Sur ces entrefaites, Pierre-Marie Lécot, de Mercey-sur-Saône, âgé d'environ quinze ans, gémissait sous les étreintes d'une maladie cruelle qui le conduisait lentement vers la tombe. Ses parents, désespérant des secours de l'art dont ils avaient pu constater l'inutilité, s'engagèrent à faire un voyage à saint Pierre de Tarentaise si leur fils recouvrait la santé. Aussitôt le jeune homme entra en convalescence. Mais la promesse tardant à s'accomplir, le mal recommença aussi violent que jamais. La famille comprit alors que Dieu la punissait et malgré le danger de mort dans lequel elle laissait son enfant, la mère partit pour Cirey. À son retour le jeune Pierre-Marie était complètement guéri.
        La fête anniversaire du retour des reliques du thaumaturge à Bellevaux fut fixée au 20 juillet et le pape Léon XII accorda à ceux qui viendraient les vénérer dans l'humble oratoire du couvent, une indulgence plénière à gagner un jour de chaque mois. L'ordinaire diocésain fixa la visite au dimanche pour la plus grande commodité des pèlerins. Cette faveur insigne et les souvenirs d'autrefois ramenèrent les populations vers Bellevaux. Néanmoins, la fête annuelle et populaire du 8 mai continuait à être célébrée dans l'église paroissiale de Cirey. Seulement après l'audition de la sainte messe, la nombreuse assistance se rendait à l'abbaye et comme la chapelle des moines était trop petite pour contenir la foule, on se groupait dans l'avenue, à l'ombre des vieux platanes, pour entendre, à ciel ouvert, le panégyrique, toujours renouvelé et toujours intéressant, de l'archevêque de Tarentaise. On dit que la procession, se développant sur plus d'un kilomètre de longueur, entrait au monastère avant que les derniers pèlerins fussent sortis de Cirey. Quel émouvant spectacle que celui de deux ou trois mille personnes agenouillées dans un hameau, autour d'un sépulcre presque vide et se dirigeant tout à coup, rangées sur deux lignes, vers un autre sanctuaire, par des chemins tortueux, entre une verdoyante campagne et des prés fleuris, dont le parfum, se mêlant à celui de la prière, montait au pied du trône de Dieu !

 

  
Carte postée en 1924
Autel de saint Pierre de Tarentaise avant rénovation

 

 


 
Chapelle de saint Pierre de Tarentaise dans l'église de Cirey, restaurée en 1964
Derrière la grille sous l'autel se trouve le sarcophage de saint Pierre

 

Voilà ce que nous verrions encore tous les ans, si l'exaspération de quelques têtes malveillantes n'eût forcé les religieux à sortir de leur retraite, en 1830 et rejeté l'abbaye entre des mains séculières.
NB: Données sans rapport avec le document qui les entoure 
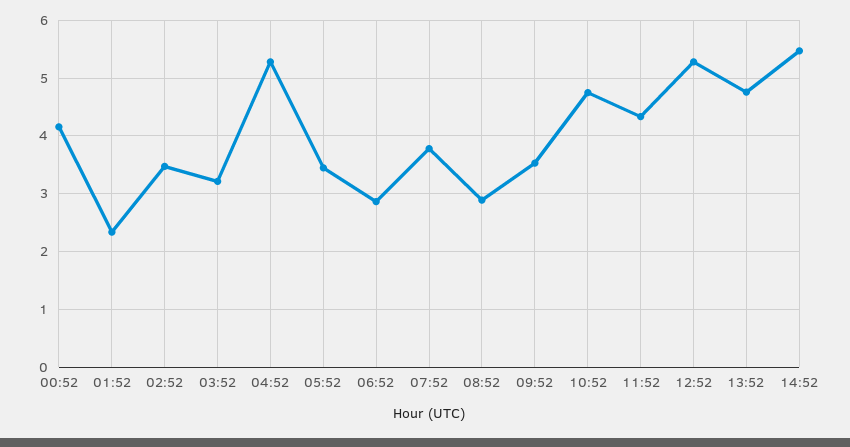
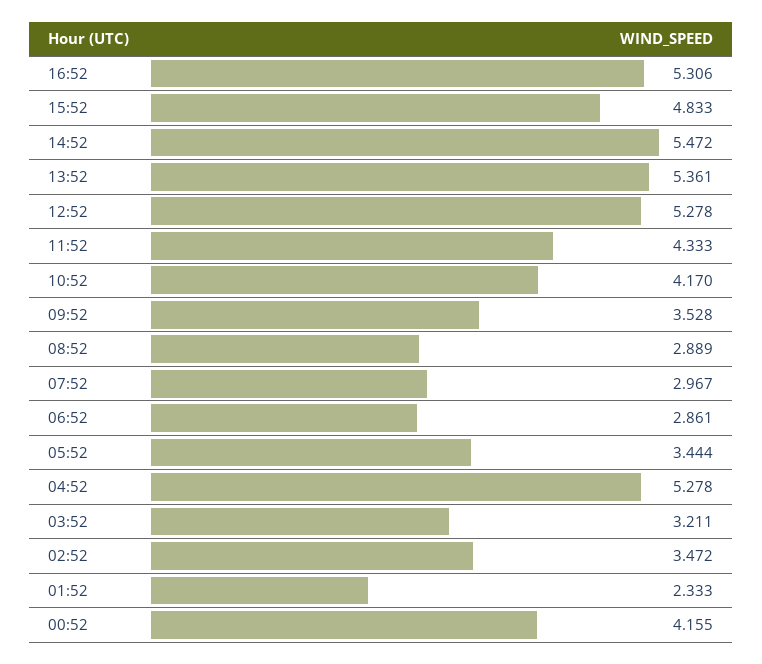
07:52: 3.8 -> 2.967
10:52: 4.8 -> 4.17
13:52: 4.8 -> 5.361
16:52: none -> 5.306
15:52: none -> 4.833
Depuis ce moment, le culte de saint Pierre s'est perpétué en divers lieux, mais principalement dans l'église de Cirey. À Vesoul, on voit souvent des personnes agenouillées devant l'autel qui lui est consacré dans l'église paroissiale. Les visiteurs de l'abbaye de la Grâce-Dieu, où les Trappistes se sont fixés après un séjour de dix-neuf ans, tant à Géronde en Suisse qu'au Val Sainte-Marie, s'arrêtent avec respect en passant devant la châsse qui renferme, outre la relique dont il a été question, une partie du manteau du saint, sa mitre et son ciboire, dont les Trappistes ont encore hérité de M. Tharin. Le souvenir du saint commence à renaître à l'abbaye de Tamié, près de Fontenex-sur-Isère, où l'on vénère son précieux chef. Mais les pèlerins affluent surtout dans notre église, parce que le tombeau du saint est toujours la source principale de ses faveurs et qu'on en trouve des preuves palpables dans les objets qui décorent sa chapelle.
        En effet, le grand tableau du retable est un excellent résumé de la puissance miraculeuse de Pierre de Tarentaise. On y voit, à droite de l'image du saint, un furieux qui se débat, un aveugle agenouillé qui réclame le bienfait de la lumière, un mort qui sort de son suaire, une femme presque étendue sur le cadavre d'un enfant mort-né qui entrouvre les yeux, respire et reçoit le baptême, à gauche, une autre femme qui implore à genoux une faveur pour sa jeune fille, prosternée comme elle, deux vieillards, dont l'un paraît radieux, tandis que l'autre semble plongé dans une anxiété profonde, enfin un jeune homme, un ange gardien probablement, qui montre le prélat à une figure lointaine.
        Mais quatre ex-voto suspendus à un pilastre attestent des prodiges récents. Le plus ancien date de 1791 et nous rappelle la main coupée de saint Jean Damascène : c'est une dame de Besançon qui vient de s'endommager fortement le poignet, le tranchant est à ses pieds et le sang s'échappe à flots de la blessure. Elle se jette à genoux, invoque notre saint et la plaie se cicatrise. Un autre, de 1818, nous montre Joséphine Kern, de Schremberg, dans la Forêt-Noire. Épuisée par une longue maladie, elle touche à ses derniers moments, déjà le râle précurseur de la mort se fait entendre, mai voilà qu'une de ses parentes s'avise de réciter auprès de son chevet les litanies de l'archevêque de Tarentaise, à ces mots : « Saint Pierre, mé­decin charitable des malades, priez pour nous » l'agonisante se réveille et déclare qu'elle est parfaitement guérie.
        Nous ne connaissons pas la légende du troisième ni celle du quatrième, qui portent le millésime de 1813. Ce sont des apparitions du thaumaturge à des personnes pieuses humblement prosternées et priant avec ferveur. Un cinquième, indiquant la guérison miraculeuse de Mme Estrayer, commerçante à Besançon, a disparu depuis longtemps. Il représentait la malade pâle et affaissée dans un lit autour duquel six enfants, rangés par ordre de taille, priaient les mains jointes et saint Pierre, en habits pontificaux, ordonnant à la mort de lâcher sa victime.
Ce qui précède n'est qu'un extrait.